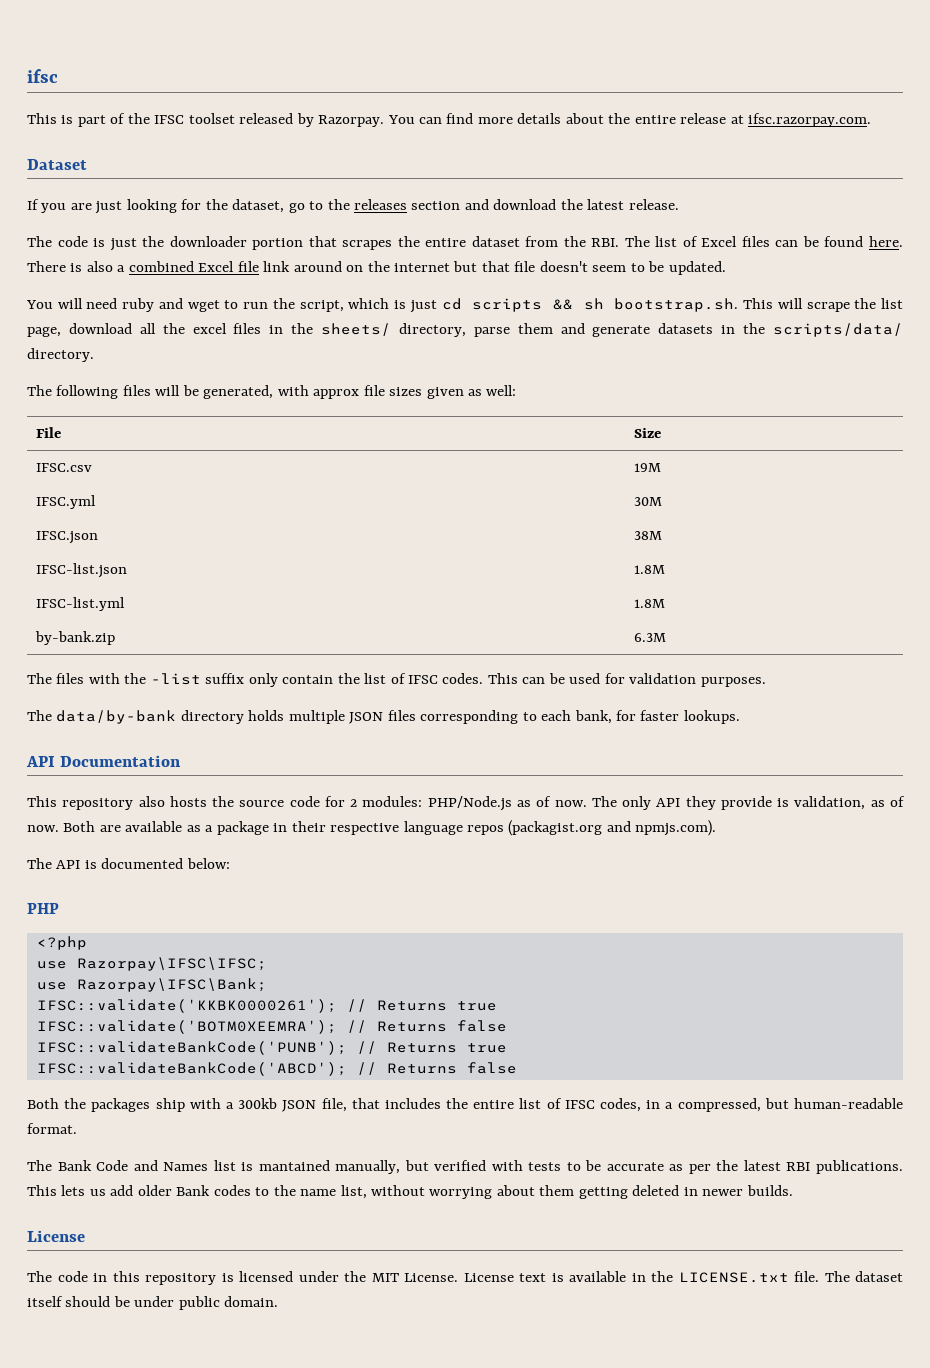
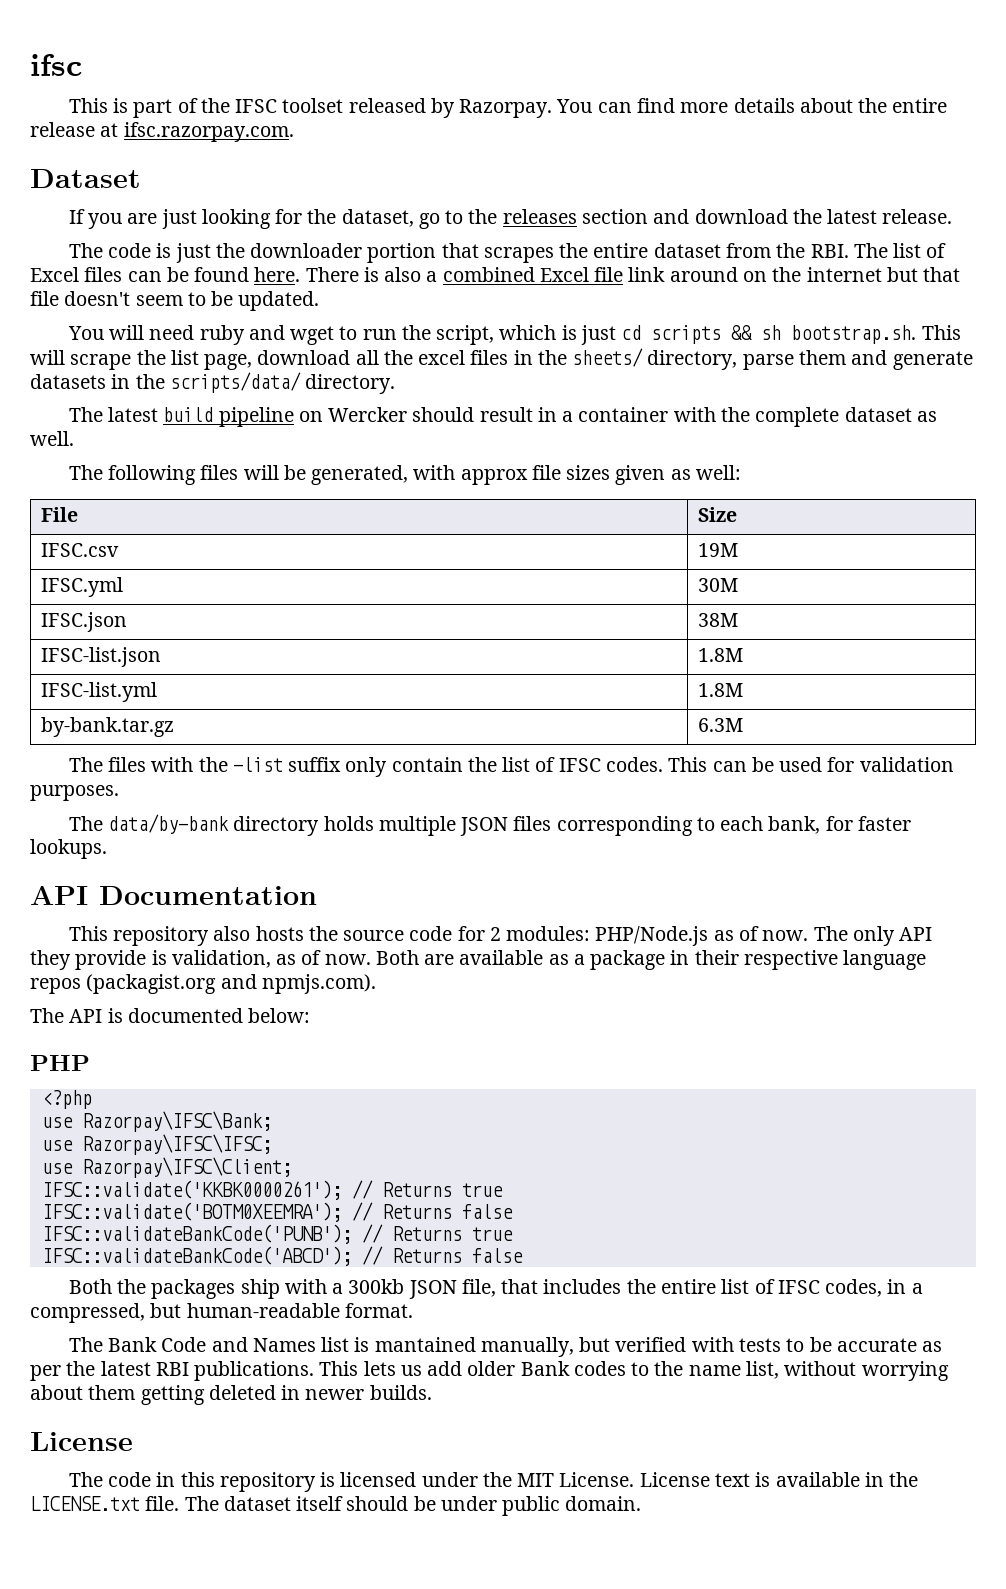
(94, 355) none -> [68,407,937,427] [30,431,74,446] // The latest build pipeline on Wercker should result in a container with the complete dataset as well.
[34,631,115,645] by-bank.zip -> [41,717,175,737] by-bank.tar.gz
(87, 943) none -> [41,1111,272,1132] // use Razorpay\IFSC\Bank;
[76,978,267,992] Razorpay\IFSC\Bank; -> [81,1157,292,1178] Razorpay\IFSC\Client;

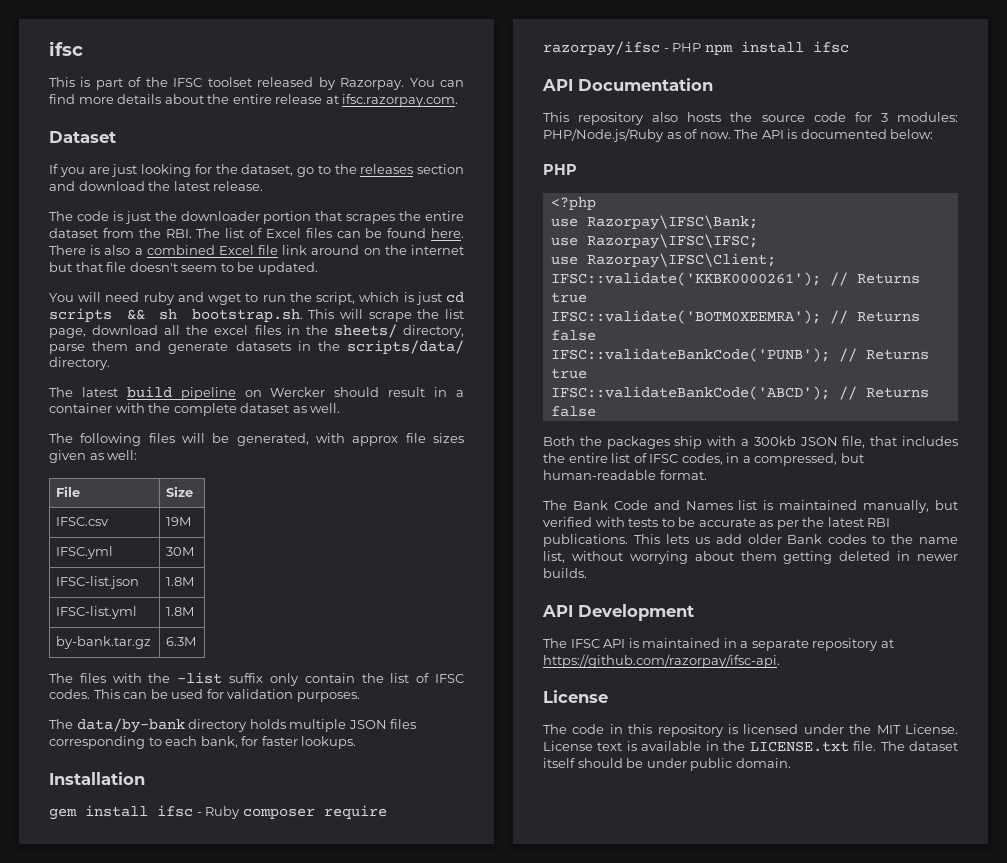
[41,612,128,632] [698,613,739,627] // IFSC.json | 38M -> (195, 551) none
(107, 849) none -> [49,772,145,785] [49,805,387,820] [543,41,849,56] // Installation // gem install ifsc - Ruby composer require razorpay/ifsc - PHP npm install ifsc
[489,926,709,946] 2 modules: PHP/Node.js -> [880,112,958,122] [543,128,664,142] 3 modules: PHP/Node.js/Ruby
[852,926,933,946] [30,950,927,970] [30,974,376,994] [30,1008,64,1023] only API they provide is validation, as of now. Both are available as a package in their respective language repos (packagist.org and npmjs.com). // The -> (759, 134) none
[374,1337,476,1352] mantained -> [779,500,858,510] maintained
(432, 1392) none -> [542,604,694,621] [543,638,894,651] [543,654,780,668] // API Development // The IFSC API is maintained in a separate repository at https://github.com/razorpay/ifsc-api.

---

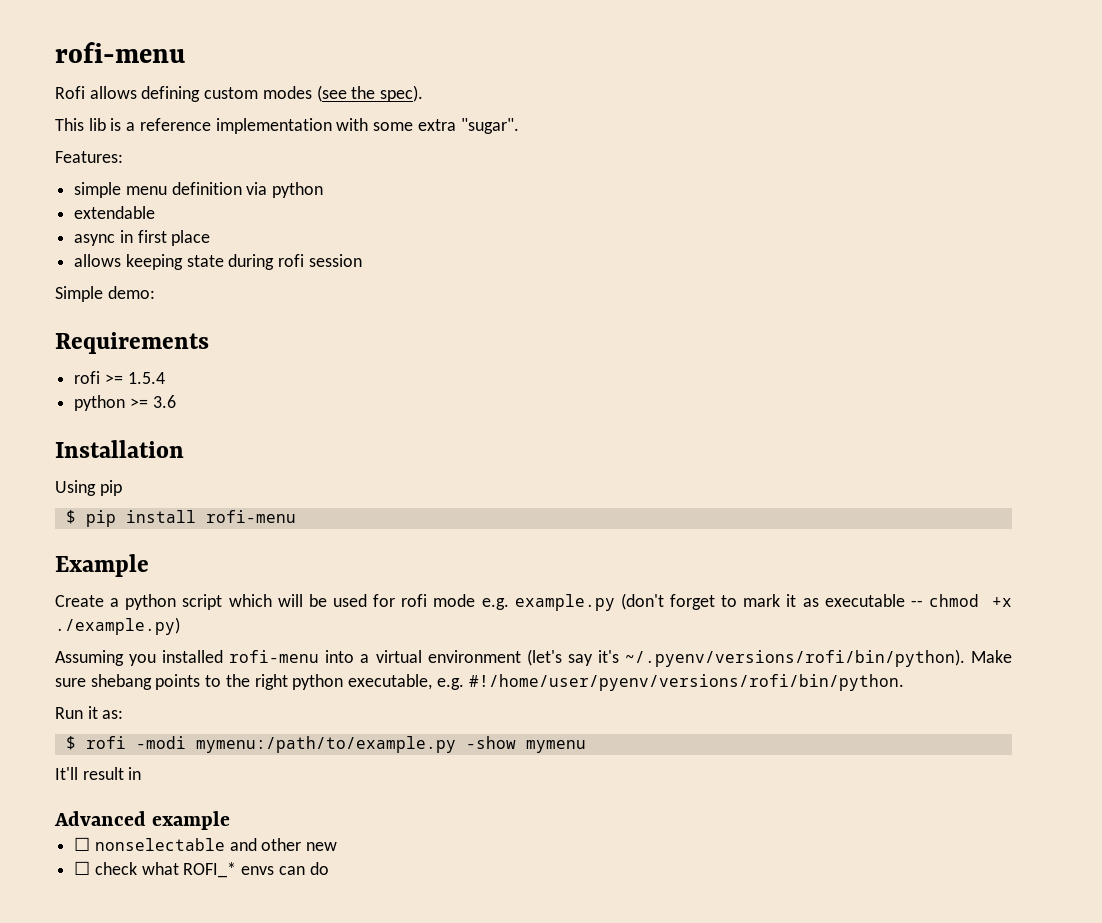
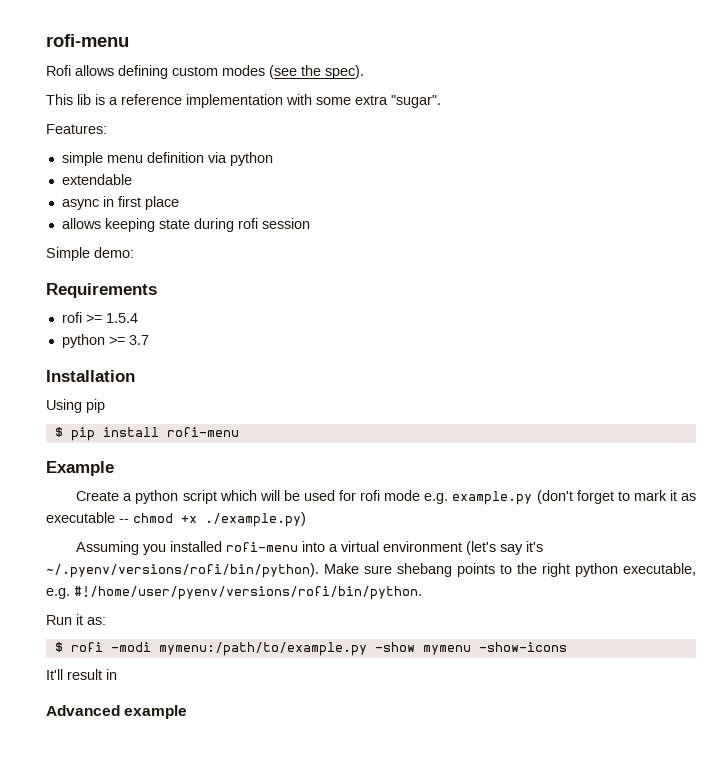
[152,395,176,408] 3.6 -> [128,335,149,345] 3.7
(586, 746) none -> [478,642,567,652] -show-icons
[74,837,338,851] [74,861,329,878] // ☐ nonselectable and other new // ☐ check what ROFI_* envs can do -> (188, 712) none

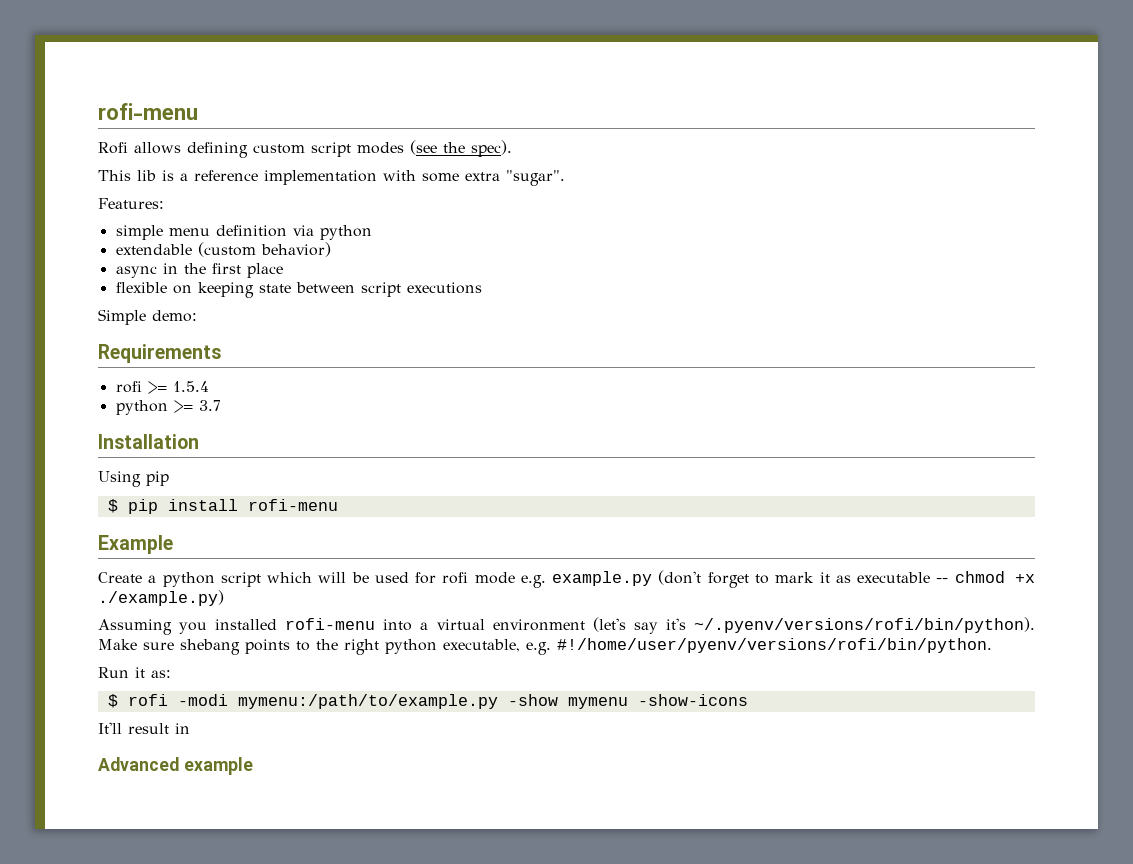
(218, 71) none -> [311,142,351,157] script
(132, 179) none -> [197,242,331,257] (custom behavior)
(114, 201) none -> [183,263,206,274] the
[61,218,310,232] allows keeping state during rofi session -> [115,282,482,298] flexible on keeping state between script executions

[Instructions for the task] Filter the preceding entries down to the lines with "script".

[Expected output]
(218, 71) none -> [311,142,351,157] script
[61,218,310,232] allows keeping state during rofi session -> [115,282,482,298] flexible on keeping state between script executions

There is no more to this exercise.